**What the task asks**
Give the number of lines in the data that hold the word "SORBET", and nothing else.

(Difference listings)
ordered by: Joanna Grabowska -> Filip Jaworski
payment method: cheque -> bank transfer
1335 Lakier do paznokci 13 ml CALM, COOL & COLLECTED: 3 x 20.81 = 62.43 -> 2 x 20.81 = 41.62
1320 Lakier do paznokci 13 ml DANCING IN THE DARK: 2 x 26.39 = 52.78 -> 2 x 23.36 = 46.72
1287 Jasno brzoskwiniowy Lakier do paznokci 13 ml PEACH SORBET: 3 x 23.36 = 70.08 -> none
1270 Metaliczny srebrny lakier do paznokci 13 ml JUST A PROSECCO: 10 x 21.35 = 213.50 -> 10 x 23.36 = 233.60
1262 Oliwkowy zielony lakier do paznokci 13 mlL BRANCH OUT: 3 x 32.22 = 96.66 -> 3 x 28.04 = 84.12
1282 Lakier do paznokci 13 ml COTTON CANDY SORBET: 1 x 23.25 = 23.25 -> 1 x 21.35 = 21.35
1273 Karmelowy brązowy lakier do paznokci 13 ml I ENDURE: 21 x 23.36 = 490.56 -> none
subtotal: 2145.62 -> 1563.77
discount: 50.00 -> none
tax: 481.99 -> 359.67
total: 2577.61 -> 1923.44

**Answer space**
2